Today marks 12 weeks until Angela and I will be competing in the Big Kahuna Triathlon. This event is 70.3 Ironman distance race, more commonly referred to as a Half Ironman. For those that don’t know, a 70.3 IronMan race consists of a 1.2-mile (1.9 km) swim, 56-mile (90 km) bike ride, and 13.1-mile (21.1 km). Yes, in that order.

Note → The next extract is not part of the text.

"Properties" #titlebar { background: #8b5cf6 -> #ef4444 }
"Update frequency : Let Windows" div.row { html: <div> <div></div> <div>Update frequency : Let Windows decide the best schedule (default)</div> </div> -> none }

Much like I did last fall with my 281.2 blog series, I hope to post updates regularly on our training efforts leading up to this event. We actually started our training yesterday by running the The WIPRO San Francisco 1st Half Marathon, and used today as a rest day. What a way to kick off training at that. The race was great, but very hilly and every bit a half marathon. In fact, our first day workout in our training plan only called for a 1 hour run, but being that our plan is for Olympic distance, we thought why not double it to meet Ironman standards.

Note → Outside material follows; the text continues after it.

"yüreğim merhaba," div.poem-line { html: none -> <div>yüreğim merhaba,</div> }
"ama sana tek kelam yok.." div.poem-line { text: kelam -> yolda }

This event is a major highlight in what has been a whirlwind past year of life events for us. Last July we held our wedding on the beach in Hilton Head Island. In January we moved full-time to San Jose, CA. Now we are taking on one of the biggest endurance challenges out there. We made many of the necessary preparations so far. Lightweight bikes, wet suits, triathlon watches, open water training, etc. Now comes the long 12 week grind towards peak physical conditioning.
I hope to bring anyone who reads this some interesting notes and tips on what works and lessons learnt in trying an event so big. I am anticipating two big themes of this blog series will be related to nutrition and recovery. With the volume of training ahead of us, how can these two topics not dominate. Check our the breakdown below to see what we are doing this week. I’ll post my feedback on it in detail at the end of the week.
Week 1 Training Plan:
- Day 1 – 1 hour easy run.
- Day 2 – 1+ mile swim.
- Day 3 – 1+ hour cycling
- Day 4 – 1 mile swim.
- Day 5 – 50 min easy run.
- Day 6 – 25 mile bike ride.
- Day 7 – 1 hour open water swim with optional 3/6 mile run.